스터디노트 (DeepLearning 16)

zoe·2023년 7월 4일

RNN

simple RNN : 순환신경망
- 활성화 신호가 입력에서 출력으로 한 방향으로 흐르는 피드포워드 신경망
- 순환 신경망은 뒤쪽으로 연결하는 순환 연결이 있음
- 순서가 있는 데이터를 입력으로 받고
- 변화하느 ㄴ입력에 대한 출력을 얻음
메모리셀 : 순환 뉴런의 출력은 이전 시간의 모든 입력에 대한 함수이므로 이를 메모리 형태라고 말할 수 있음. 타임스텝에 걸쳐서 어떤 상태를 보존하는 신경망의 구성요소를 메모리셀이라고 함
sequence-to-sequence 형태 : 주식가격과 같은 시계열 데이터 예측에 사용. 최근 N일치의 주식가격을 주입하면 네트워크는 각 입력값보다 하루 앞선 가격을 출력

# import

import tensorflow as tf
import numpy as np

# time stamp 데이터 생성

X = []
Y = []

for i in range(6):
    lst = list(range(i, i+4))
    
    X.append(list(map(lambda c: [c/10], lst)))
    Y.append((i+4)/10)
    
X = np.array(X)
Y = np.array(Y)

for i in range(len(X)):
    print(X[i], Y[i])

# simple RNN 구성
# input_shape이 4, 1이라는 것 (timesteps가 4, input_dim이 1)
# units : simpleRNN 레이어에 존재하는 뉴런의 수
# return_sequences는 출력으로 시퀀스 전체를 출력할지 여부

model = tf.keras.Sequential([
    tf.keras.layers.SimpleRNN(units = 10, return_sequences = False, input_shape=[4, 1]),
    tf.keras.layers.Dense(1)
])

model.compile(optimizer='adam', loss='mse')
model.summary()

# 학습

model.fit(X, Y, epochs=100, verbose=0)

# 예측결과

model.predict(np.array([[[0.6], [0.7], [0.8], [0.9]]]))

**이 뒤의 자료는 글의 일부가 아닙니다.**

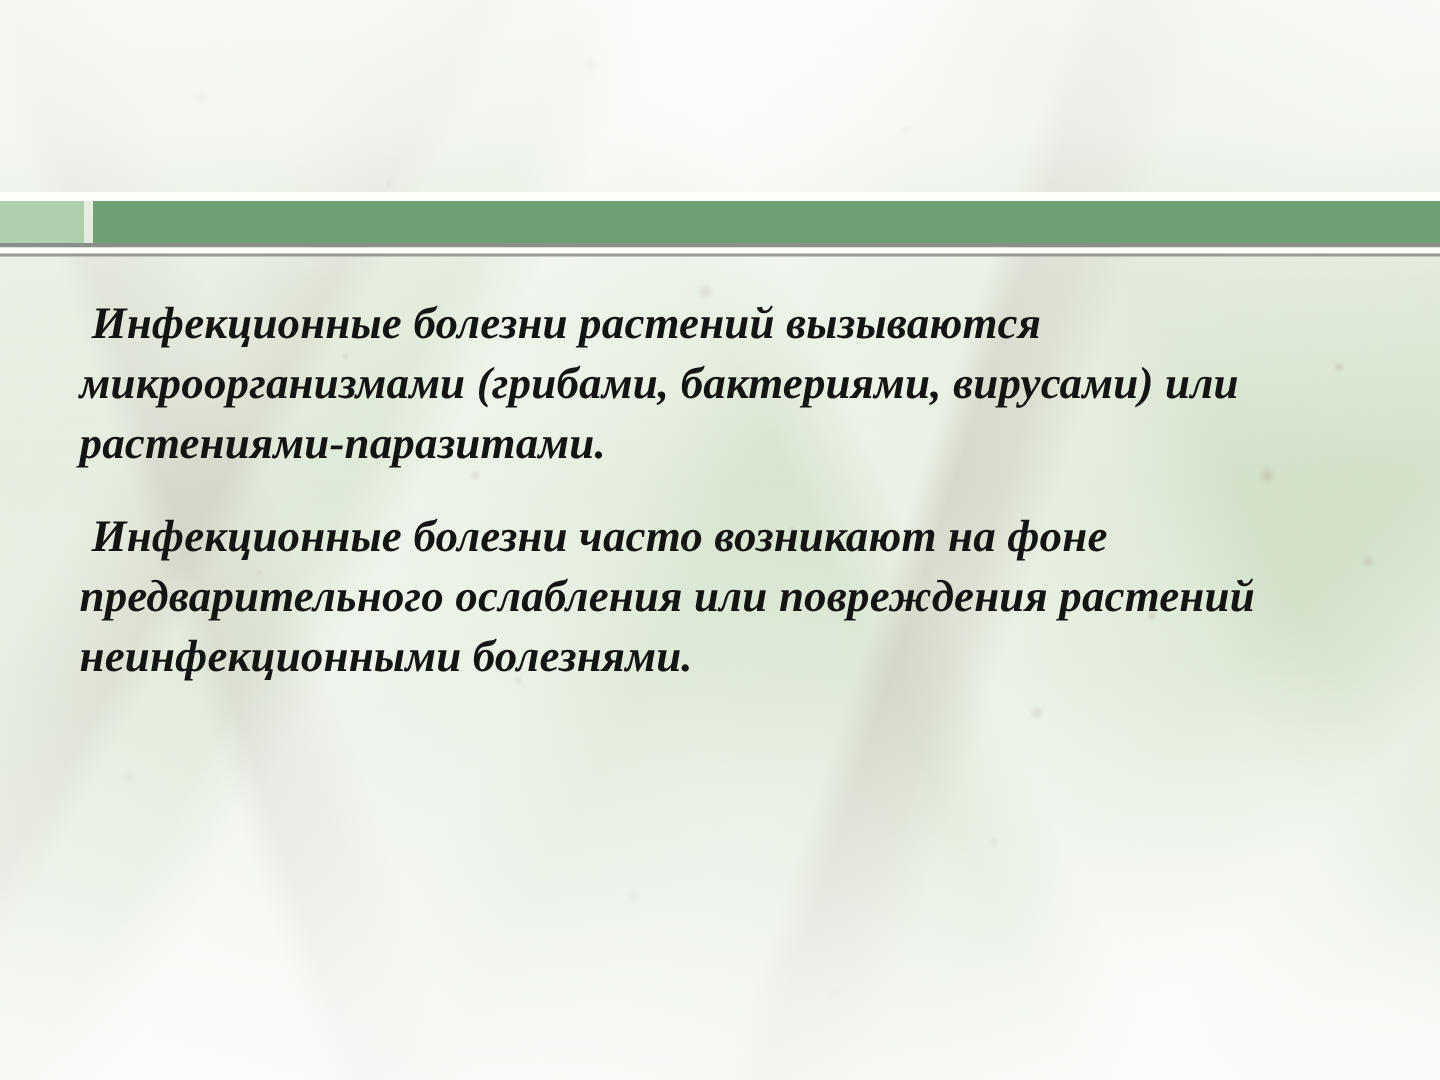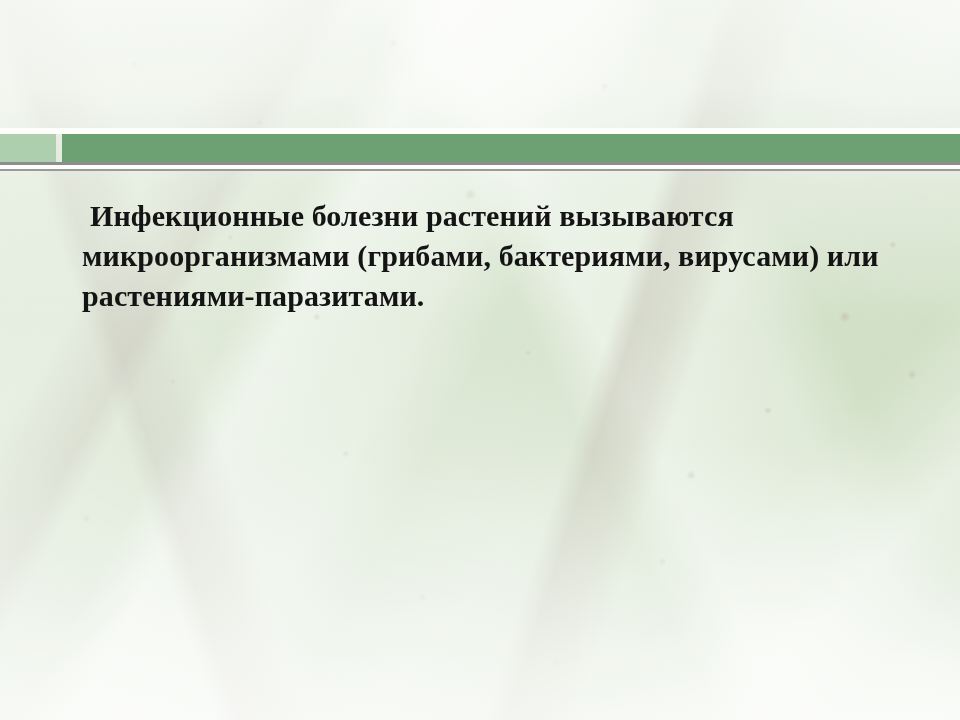--- a/index.html
+++ b/index.html
@@ -132,23 +132,24 @@
   .banner-rule-2 {
     position: absolute;
     left: 0; top: 41px;
     width: 960px; height: 2px;
     background: #9a9a9a;
   }
 
   
   .content {
     position: absolute;
-    left: 82px;
+    left: 53px;
     top: 196px;
     width: 830px;
+    font-style: italic;
   }
   .para {
     margin: 0 0 22px 0;
     color: #141414;
     font-weight: bold;
     font-size: 30px;
     line-height: 40px;
     text-indent: 8px;
     letter-spacing: 0.1px;
   }
@@ -167,15 +168,16 @@
     <div class="banner-white-top"></div>
     <div class="banner-block-left"></div>
     <div class="banner-bar"></div>
     <div class="banner-rule-1"></div>
     <div class="banner-rule-gap"></div>
     <div class="banner-rule-2"></div>
   </div>
 
   <div class="content">
     <p class="para">Инфекционные болезни растений вызываются микроорганизмами (грибами, бактериями, вирусами) или растениями-паразитами.</p>
+    <p class="para">Инфекционные болезни часто возникают на фоне предварительного ослабления или повреждения растений неинфекционными болезнями.</p>
   </div>
 
 </div>
 
 </body></html>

model.predict(np.array([[[-0.1], [0.0], [0.1], [0.2]]]))

# 모델을 복잡하게 생성
# 파라미터 증가

model = tf.keras.Sequential([
    tf.keras.layers.SimpleRNN(units = 10, return_sequences = True, input_shape=[4, 1]),
    tf.keras.layers.SimpleRNN(units = 10, return_sequences = True, input_shape=[4, 1]),
    tf.keras.layers.SimpleRNN(units = 10, return_sequences = True, input_shape=[4, 1]),
    tf.keras.layers.SimpleRNN(units = 10, return_sequences = True, input_shape=[4, 1]),
    tf.keras.layers.Dense(1)
])

model.compile(optimizer='adam', loss='mse')
model.summary()

# 다시 훈련

model.fit(X, Y, epochs=100, verbose=1)

# 결과
model.predict(np.array([[[0.6], [0.7], [0.8], [0.9]]]))

RNN - LSTM

simple RNN의 단점 : 입력 데이터가 길어지면 학습 능력이 떨어진다 - Long-Term Dependency 문제. 현재의 답을 얻기 위해 과거의 정보에 의존해야 하는 RNN이지만, 과거 시점이 현재와 너무 멀어지면 문제를 풀기 어렵다.
LSTM :
- simple RNN의 장기 의존성 문제를 해결하기 위한 알고리즘
- time step을 가로지르며 셀 상태가 보존
- 모델을 명시적으로 나열한 개념
cell-state

# LSTM의 성능을 확인하기 위해 제시한 문제 

X = []
Y = []

for i in range(3000):
    lst = np.random.rand(100)
    idx = np.random.choice(100, 2, replace=False)
    zeros = np.zeros(100)
    zeros[idx] = 1
    X.append(np.array(list(zip(zeros, lst))))
    Y.append(np.prod(lst[idx]))
    
print(X[0], Y[0])

# RNN으로 풀기

model = tf.keras.Sequential([
    tf.keras.layers.SimpleRNN(units=30, return_sequences=True, input_shape=[100, 2]),
    tf.keras.layers.SimpleRNN(units=30),
    tf.keras.layers.Dense(1)
])

model.compile(optimizer='adam', loss='mse')
model.summary()

# 훈련

X = np.array(X)
Y = np.array(Y)

history = model.fit(X[:2560], Y[:2560], epochs=100, validation_split=0.2)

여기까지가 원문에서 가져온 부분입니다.